24-hour road work, towing delivery trucks could ease gridlock: Tory

Mayoral candidate John Tory has come up with more ideas to combat the ever-worsening gridlock in Toronto.

On Thursday, he expanded on his Fighting Gridlock Initiative with four measures he said are “common sense.”

“I just think people are fed up with the fact that it seems city hall is insensitive to the needs of drivers — and by that I include drivers of cars, of trucks and of transit vehicles — ‘cause they’re stuck in the same traffic jams a lot of the time,” Tory told reporters.

He promised, as mayor, to start towing delivery vehicles blocking lanes on major roads during rush hour; to have more parking enforcement officers focused on key arteries and fewer in residential areas; to have a committee coordinate construction projects; and to examine whether road work can be done around the clock, while respecting residential areas.
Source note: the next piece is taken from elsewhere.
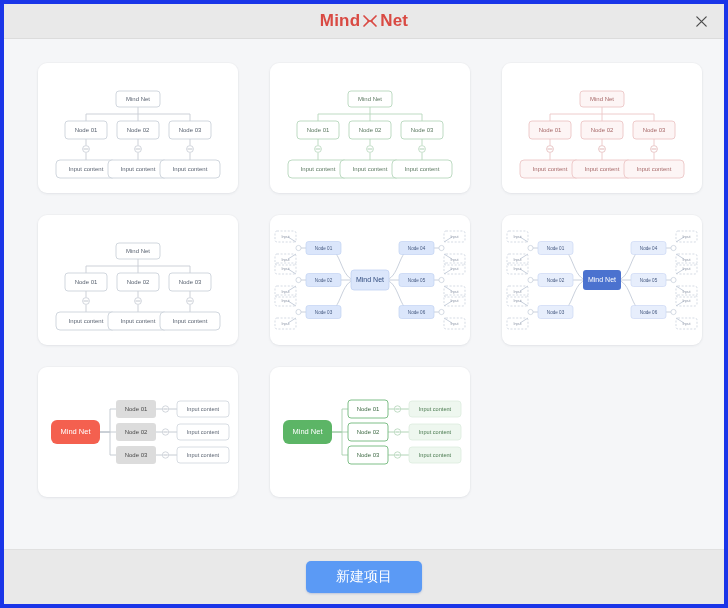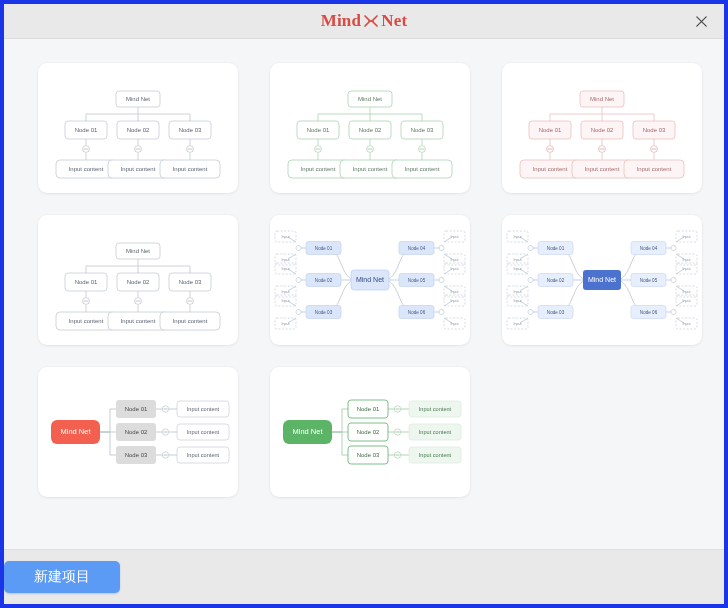"Mind" .app-title { font-family: Liberation Serif, serif -> none }
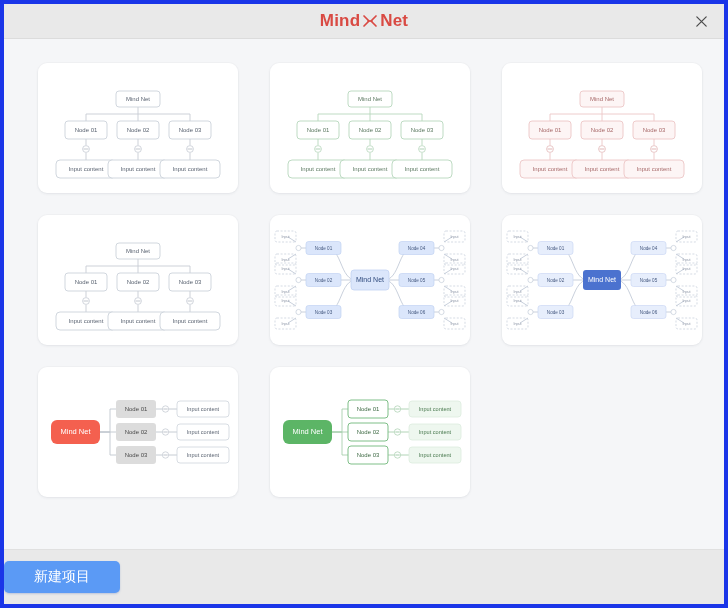"新建项目" .footer { justify-content: none -> center }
“I’ve heard the frustration … of people who see these projects — including in part the ones nearby the Gardiner and the Lake Shore — where people go there on a Saturday morning or a Tuesday evening at six o’clock and see nobody there,” Tory said.
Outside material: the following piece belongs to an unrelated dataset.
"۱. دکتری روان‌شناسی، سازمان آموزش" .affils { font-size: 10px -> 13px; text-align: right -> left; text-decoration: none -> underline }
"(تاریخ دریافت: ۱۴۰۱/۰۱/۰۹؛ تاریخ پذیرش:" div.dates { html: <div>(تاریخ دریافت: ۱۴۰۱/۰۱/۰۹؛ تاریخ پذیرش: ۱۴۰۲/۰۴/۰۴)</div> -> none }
Construction on the Gardiner is due to be finished in 2016.

In April, Tory put forward other ideas to relieve traffic, including water taxis, better timing for construction projects, testing out new signal technology, parking enforcement during rush hour and express buses on routes like Don Mills Road, Dufferin Street and Front Street.

The Olivia Chow campaign called Tory’s plan “rhetoric” and “still very similar to Rob Ford’s.” It also criticized Tory for not having a cycling strategy.